La mentira de la justicia penal
Toda sociedad organizada demanda el respeto a una exigencia fundamental: quien comete un delito, que no es otra cosa que el hecho ilícito más grave que afecta las bases de la convivencia social, debe responder por ello y someterse a las consecuencias previstas en la ley, esto es, a la imposición de una sanción y a su efectivo cumplimiento, previo un juicio con todas las garantías procesales. Cuando el hecho no es grave o atendiendo a determinadas circunstancias del caso, cabe la posibilidad de optar por fórmulas que evitan el proceso e imponen una reparación o el sometimiento a un régimen de prueba que, de ser cumplido, extingue la responsabilidad penal. Esto, en líneas generales, lo exige la justicia.

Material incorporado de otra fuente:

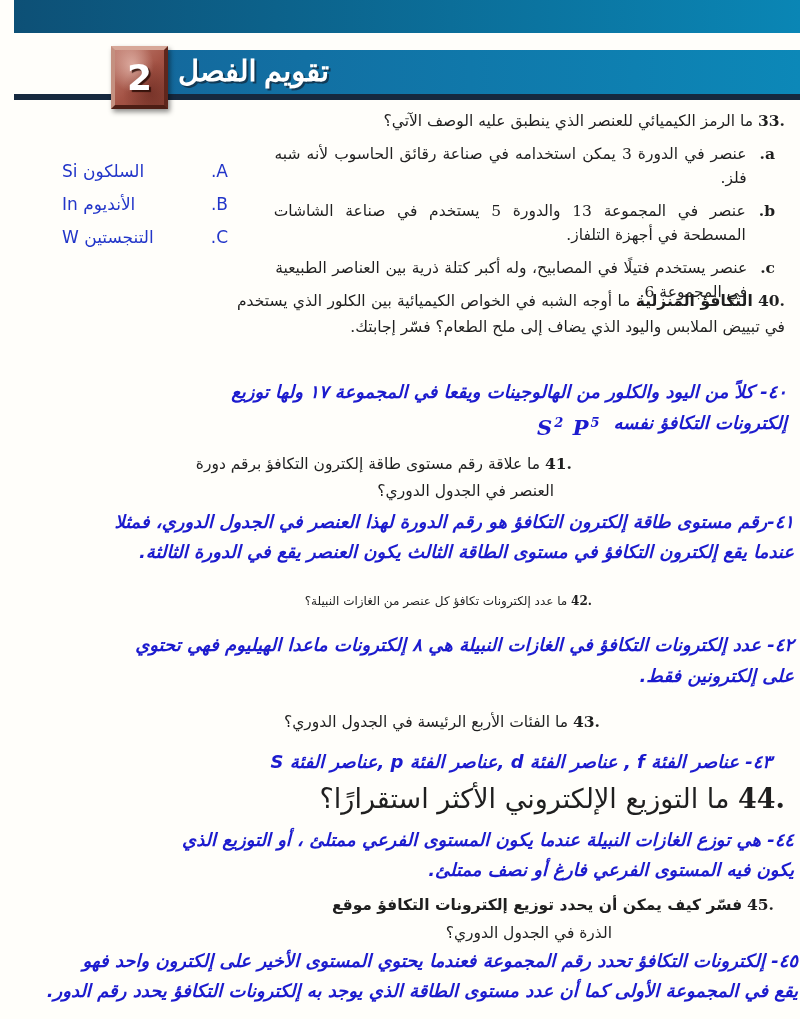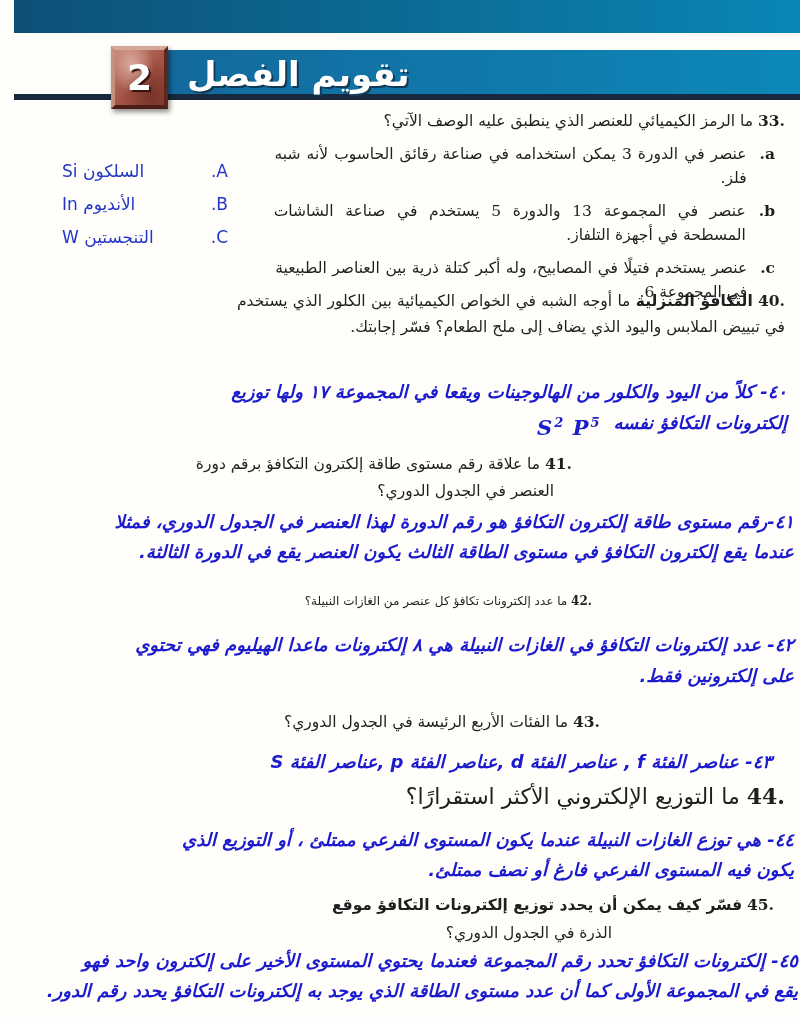"تقويم الفصل" .page-title { font-family: none -> Liberation Serif, serif; font-size: 34px -> 29px; left: 187px -> 178px }
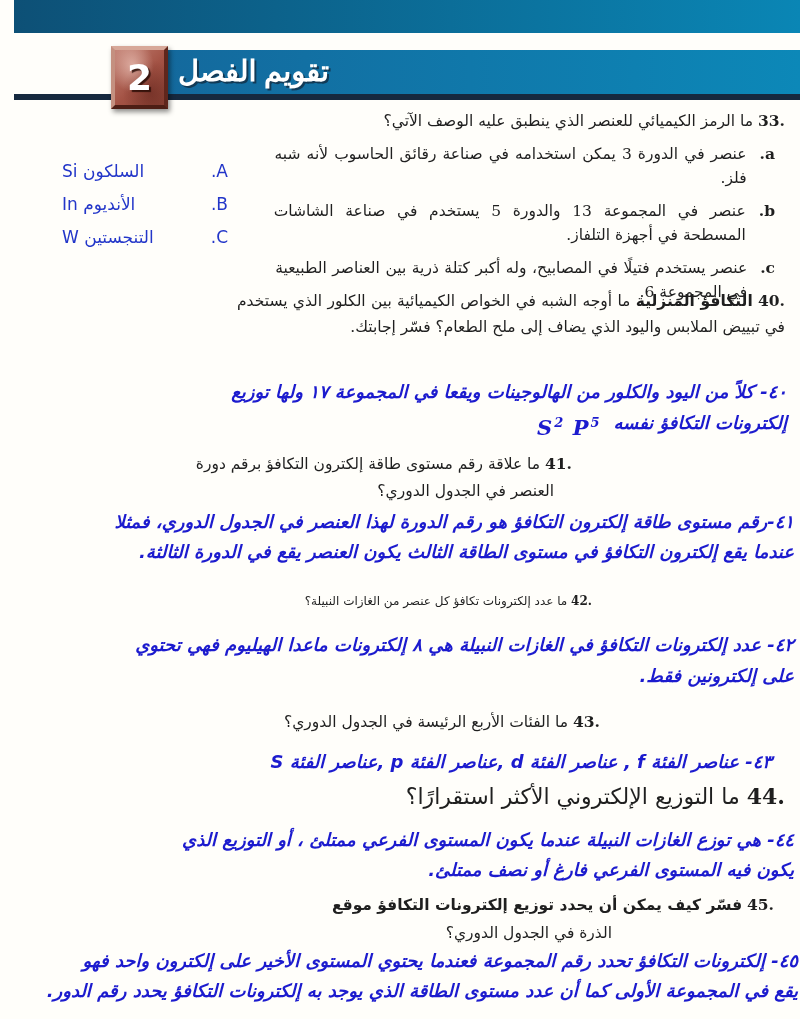"44. ما التوزيع الإلكتروني الأكثر" .q44 { font-size: 22px -> 27px }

Estas reglas básicas no se cumplen. La justicia penal no se manifiesta entre nosotros. Muchos delitos, ni siquiera son denunciados y no llegan, por ello, a conocimiento de los órganos de investigación; otros, investigados, antes del juicio, concluyen en sobreseimiento o en archivo de las actuaciones por no acreditarse la comisión del hecho punible y solo un porcentaje, mínimo es objeto de una acusación.
Pero, no todas las causas que llegan a una acusación, van a juicio, ya que los acusados, después de una interminable espera, privados de la libertad, optan por admitir los hechos y son condenados. Y los que van a juicio, dificultadas las pruebas por el paso del tiempo, terminan en una tardía absolución.
Los hechos, pues, no se investigan; cuando se investigan, en la mayoría de los casos, no hay acusación; cuando se acusa, no siempre se llega a juicio; cuando se llega a juicio, la mayoría de las veces no se logra acreditar la culpabilidad; y, cuando se condena, demostrada la responsabilidad, o ya la persona cumplió la pena o por el tiempo de privación de libertad, ya el condenado tiene derecho a una fórmula sustitutiva de la reclusión.
En síntesis y hablando claro, entre nosotros, no hay sanción alguna por hechos que la merecen y si no hay sanción, desaparece la posibilidad de disuadir a quienes se sienten tentados por la seducción del delito.
En otras palabras, constatamos la grave enfermedad social de la impunidad, la cual explica la proliferación de los delitos y mantiene a la colectividad en permanente zozobra.
Lo expresado con dolor y angustia, indica que el crimen no se sanciona como lo exige la justicia; que los órganos encargados de aplicar la ley no tienen la capacidad ni los recursos para llevar a cabo su tarea; y que la falta de sanción impulsa la comisión de delitos. ¡Qué grave todo esto!
Ninguna sociedad tiene la justicia ideal, pero en muchos países, aunque con limitaciones, hay muestras de justicia y las instituciones pueden cumplir con su función.
El dramático espectáculo de nuestras cárceles, horror de muerte y de violencia, constituye la expresión más acabada del estado de nuestra justicia penal.
La impunidad, en particular, debe ser reducida y quien comete un delito debe ser castigado con absoluto respeto a sus derechos.